Re: RAIDframe: what if a disc fails during copyback

2020-10-29 Thread Mouse
>> So you have drives A, B, and C.  A and B were live.  Let's say B is
>> the one that failed.  You reconstructed onto C and have been running
>> with A and C.
> Yes.

>> Now you have a new B [...].
> Yes.

>> So, you'd pull C, replace it with B
> No.  I don't pull C. I re-add B (I have lots of empty slots).

Well, I meant "pull" in the sense of "remove from the RAID".   Whether
or not that means "disconnect from the system" is semi-irrelevant.
But

>> and initiate a reconstruct
> No, a copyback (raidctl -B).

This is an aspect of RAIDframe I don't know much about.  I'm guessing
here, but I would guess that this copies from C to B.  In that case,
for failures during the copyback

If A fails, you have a copy on C, with no redundancy until the copy to
B finishes.  I don't know whether it is capable of realizing, after the
copy is done, that it could run on B and C; unlike most RAID levels,
for RAID 1 there's no reason in principle it couldn't - but I suspect
that RAIDframe isn't set up to do so.

If B fails, well, I assume you have to start the copyback over.  If
that's not the worst that happens, I would call it a major bug in
RAIDframe.

If C fails, you have to be running non-redundant, off A alone, because
the copy to B isn't finished.  In principle, it could finish copying
from A instead, but I suspect it's not capable of switching
mid-copyback.  My guess is you have to reconstruct from A onto B.

/~\ The ASCII Mouse
\ / Ribbon Campaign
 X  Against HTMLmo...@rodents-montreal.org
/ \ Email!   7D C8 61 52 5D E7 2D 39  4E F1 31 3E E8 B3 27 4B


Re: RAIDframe: what if a disc fails during copyback

2020-10-29 Thread Edgar Fuß
There still seems to be confusion on what I did.
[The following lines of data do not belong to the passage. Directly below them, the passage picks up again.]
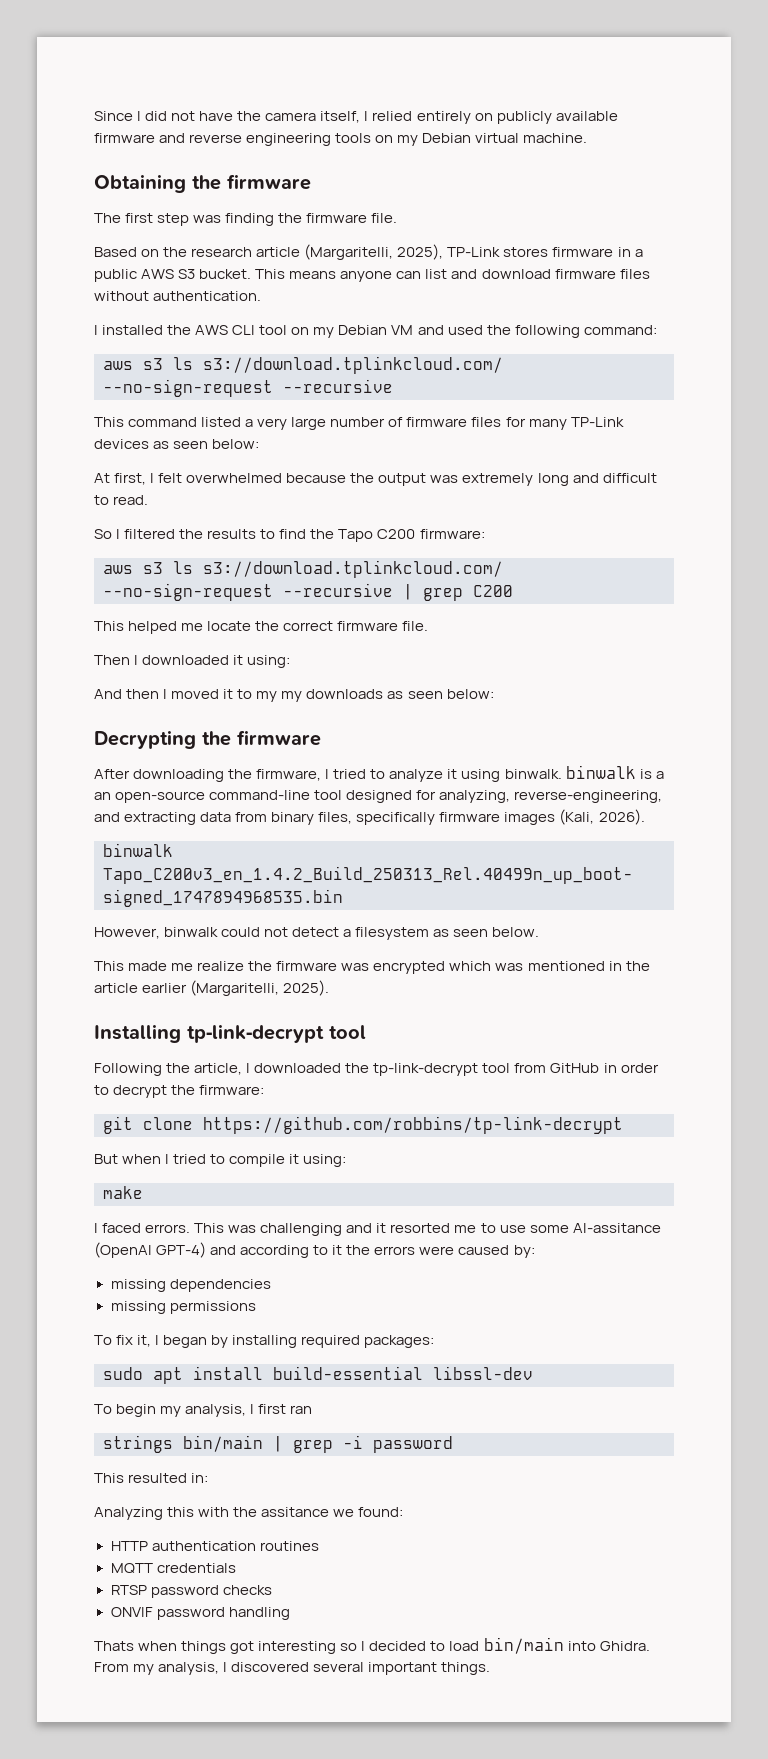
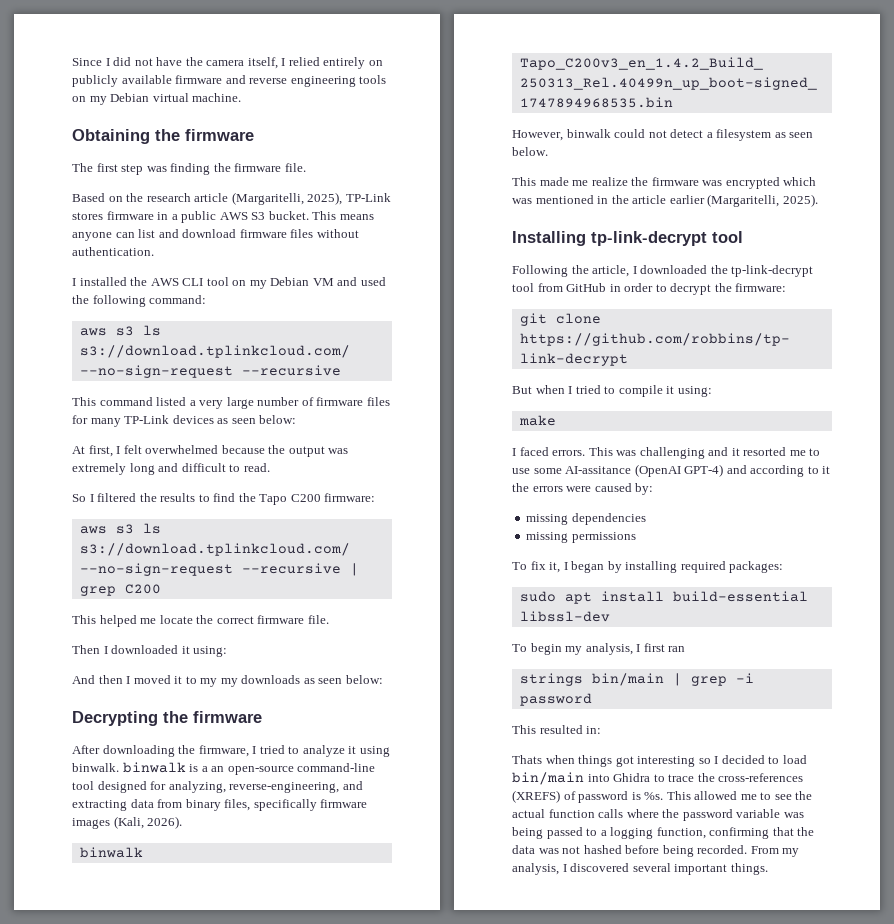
- Analyzing this with the assitance we found:
- HTTP authentication routines
- MQTT credentials
- RTSP password checks
- ONVIF password handling
- Thats when things got interesting so I decided to load bin/main into Ghidra.
+ Thats when things got interesting so I decided to load bin/main into Ghidra to trace the cross-references (XREFS) of password is %s. This allowed me to see the actual function calls where the password variable was being passed to a logging function, confirming that the data was not hashed before being recorded.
Let A and B be the two original components, C a spare (in the cupboard) 
and B' be B with the new firmware.

I start with A and B as the two components of a RAID-1.
Now B failes. I have a degraded RAID with A alone.
I plug in C, scsictl scsibus0 scan all all it, add it as a hot spare 
(raidctl -a C) and initiate a reconstruction (raidctl -F B).
Now I'm redundant again with A and C. Since I didn't re-boot, RAIDframe 
knows that B has failed and C is a used spare.
I now actually un-plug B, plug it into another machine, do some testing 
(verifying that it may reset on writes), install new firmware, do futher 
testing (verifying it now doesn't reset on writes) and am about to 
re-plug it into the orignal server (which won't notice it ever disappeared 
or that B has turned into B'---as far as this question is concerned, 
I could have done all this in the original server).
What I'm now intending to do is to raidctl -B (with A, B' and C installed, 
of course). After that, I intend to raidctl -r C, then 
scscictl scsibius0 detach C and finally un-plug C and put it back into the 
cupboard again.

My question was about 1. B', 2. C or 3. A failing during the copyback.

> there was a crop of bad Seagate 500GB disks for a while and they had 
> a tendancy to fail in mass at the same time.
My working hypothesis since some five years is that all Seagate discs 
are bad and bound to fail. We had a series of SATA 250G (the example above 
is about SAS 146K) drives that failed the same way (dozens of them), 
got most of them replaced on warranty and had the replacements failing 
the same way again.


Re: RAIDframe: what if a disc fails during copyback

2020-10-29 Thread Brian Buhrow
Hello.  Note that Raidframe's notion of a hot spare is somewhat
different than other software raid systems in that once you reboot after
copying to a hot spare, that hot spare becomes just another component in
the raid set.  In other words, it loses its hot spare designation and you
should treat it as you would any other component.   That means that raidctl
-r to replace the existing in-place component can be used to replace the
spare with the original disk now that you have it repaired.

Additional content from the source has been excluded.